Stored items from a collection

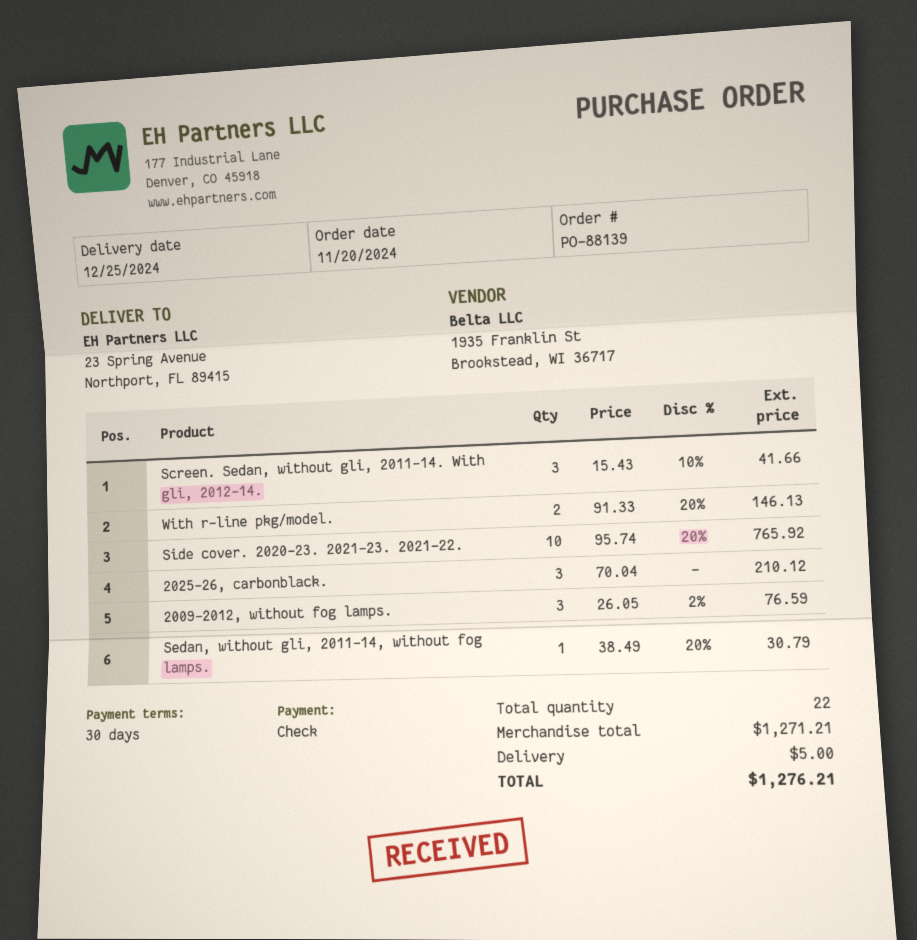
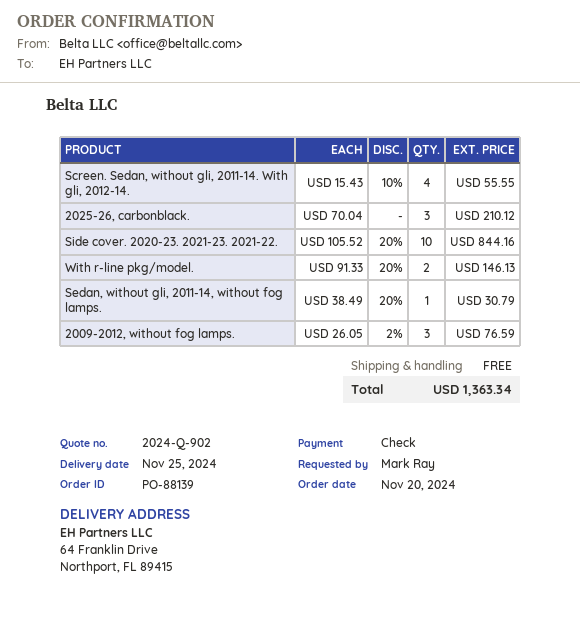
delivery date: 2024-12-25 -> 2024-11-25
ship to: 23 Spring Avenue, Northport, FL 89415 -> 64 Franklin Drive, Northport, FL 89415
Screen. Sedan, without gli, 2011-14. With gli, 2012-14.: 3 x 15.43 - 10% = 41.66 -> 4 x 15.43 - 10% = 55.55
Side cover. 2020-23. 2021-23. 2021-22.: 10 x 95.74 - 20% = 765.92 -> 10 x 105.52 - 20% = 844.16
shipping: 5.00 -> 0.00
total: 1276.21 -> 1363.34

--

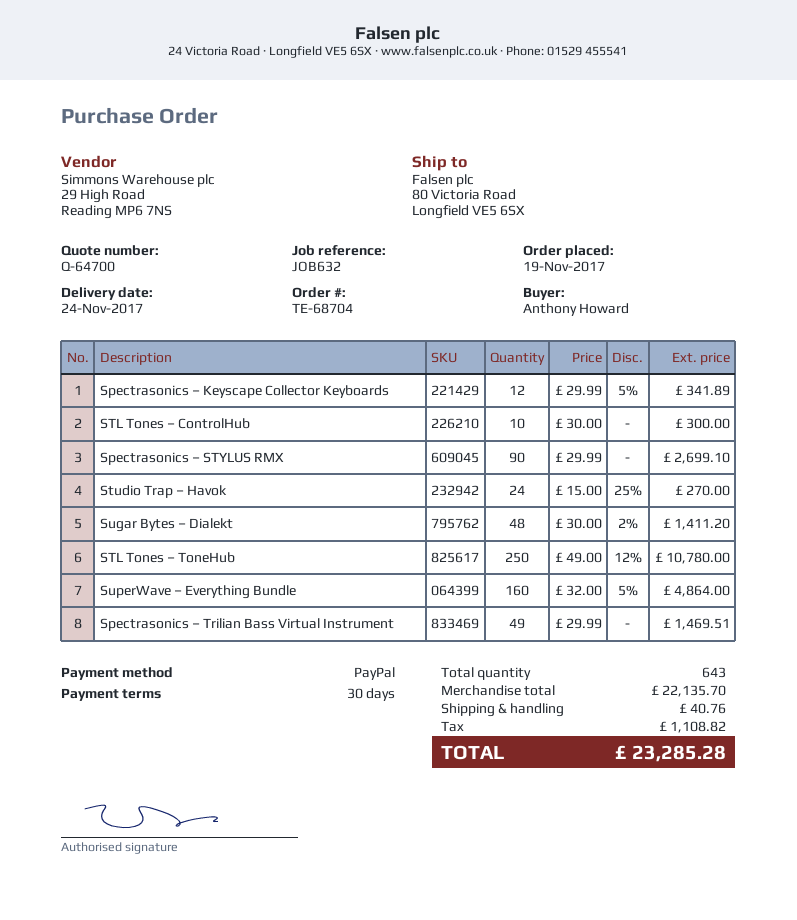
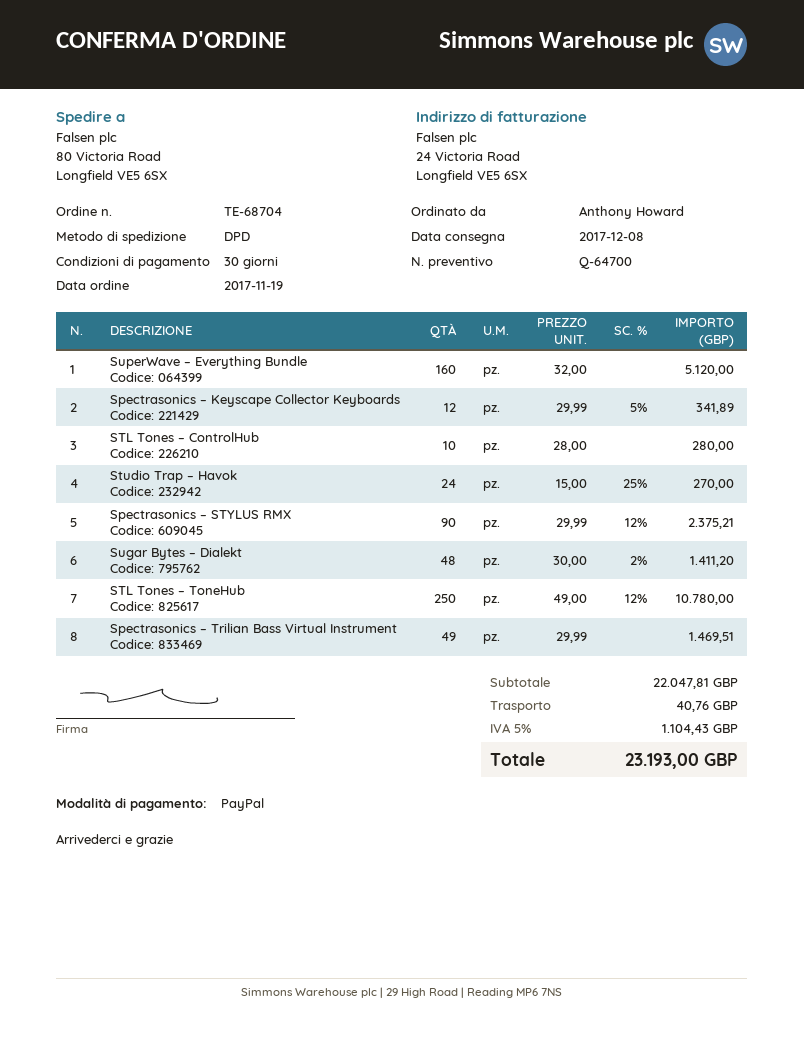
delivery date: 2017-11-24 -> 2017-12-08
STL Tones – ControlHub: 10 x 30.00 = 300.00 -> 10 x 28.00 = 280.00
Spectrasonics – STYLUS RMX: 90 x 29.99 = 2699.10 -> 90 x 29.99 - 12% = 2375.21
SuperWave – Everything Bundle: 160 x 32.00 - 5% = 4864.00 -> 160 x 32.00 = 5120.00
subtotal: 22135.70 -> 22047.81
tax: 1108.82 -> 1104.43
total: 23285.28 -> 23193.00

- [TASK STATEMENT] From the records above, report the number of lines that hold the string "date" and add nothing.

- [EXPECTED OUTPUT] 2